Андре Франсуа-Понсе, самый элегантный и умный из послов в Берлине, чувствовал, что в Реме есть что-то «отталкивающее». Французский посол, чье чувство собственного достоинства граничило с высокомерием и чьи манеры и ум отличались изысканностью, принял приглашение отобедать с Ремом. Их встреча ни для кого не была секретом. Обед обслуживал Хоршер, управляющий одним из самых лучших ресторанов Берлина. Франсуа-Понсе явился первым и ждал, когда придет капитан Рем. «Он явился в сопровождении шести или семи юношей поразительной красоты и элегантности. Руководитель СА представил мне их как своих адъютантов». Но когда удивление посла прошло, ему стало скучно. «Еда была пресной, разговор – пустым. Рем показался мне тяжелым и апатичным человеком. Он оживился только тогда, когда начал жаловаться на свое здоровье и ревматизм, который собирался лечить в Висзее. По пути домой я проклинал нашего Амфитриона, заявляя, что по его милости я бездарно потерял вечер». Но позже, размышляя о своей встрече с Ремом и о судьбе банкира Регенданца, который пригласил его на этот обед, Франсуа-Понсе писал: «Он и я остались единственными живыми участниками этого обеда, да и то только потому, что Регенданц успел бежать в Англию».

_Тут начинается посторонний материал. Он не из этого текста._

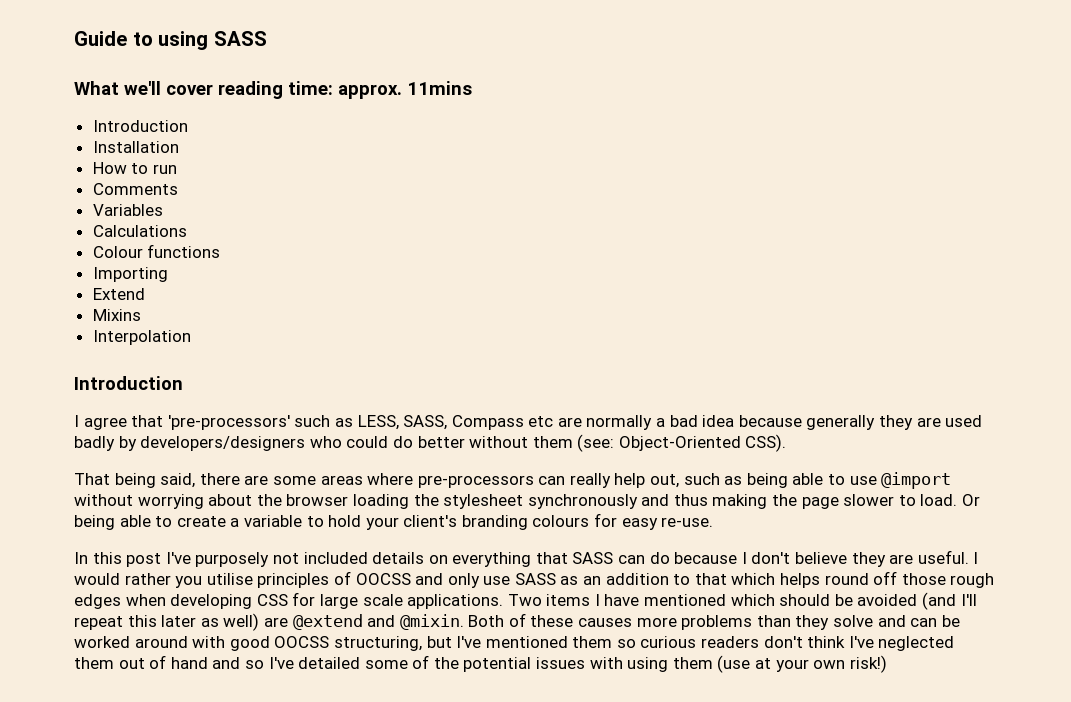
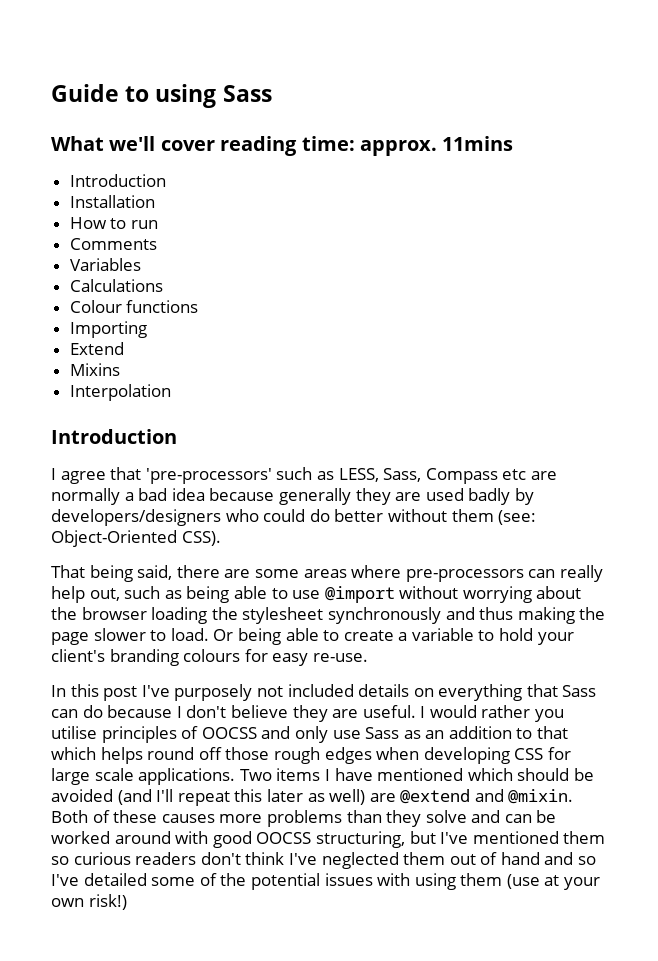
[213,31,267,46] SASS -> [222,85,272,102] Sass
[403,415,448,430] SASS, -> [383,468,422,482] Sass,
[572,552,614,564] SASS -> [562,685,597,697] Sass
[514,573,556,585] SASS -> [365,727,400,739] Sass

2 декабря Гитлер вводит Рема в состав правительства в качестве министра без портфеля. Он повсюду появляется в форме штурмовика, проводя осмотр своей огромной армии, насчитывающей два с половиной миллиона человек, которую он сам же и создал. Он ходит, так и сочась наглостью и гордостью. Самые безобидные слова в его устах становятся грубыми и резкими, почти шокирующими – в этом, вероятно, виновата его уродливая внешность, которая превосходит все мыслимые пределы. Его череп всегда чисто выбрит, а жирное, грубое лицо от носа до подбородка пересекает большой шрам. Кончик его носа, результат пластической операции, выглядит карикатурно – он красный, идеально круглый и заостренный. Но на этой грубой, жестокой физиономии застыло выражение обиженного ребенка. Рем, с его лицом животного и огромным животом, от которого, кажется, вот-вот лопнет ремень, постоянно мозолит глаза людям, всегда появляясь в окружении молодых красавцев с гладкими щеками и томным взглядом. Их профили так и просятся на медаль, их ногти безукоризненно наманикюрены, а элегантная форма сшита у самых лучших портных. На всякого, кто говорит с ним, Рем глядит с открытым вызовом и спокойной наглостью, которую порождает ощущение могущества. «Я – солдат, – любит повторять он, – и смотрю на мир с точки зрения солдата, с точки зрения военного. В любой ситуации меня интересует только военный аспект».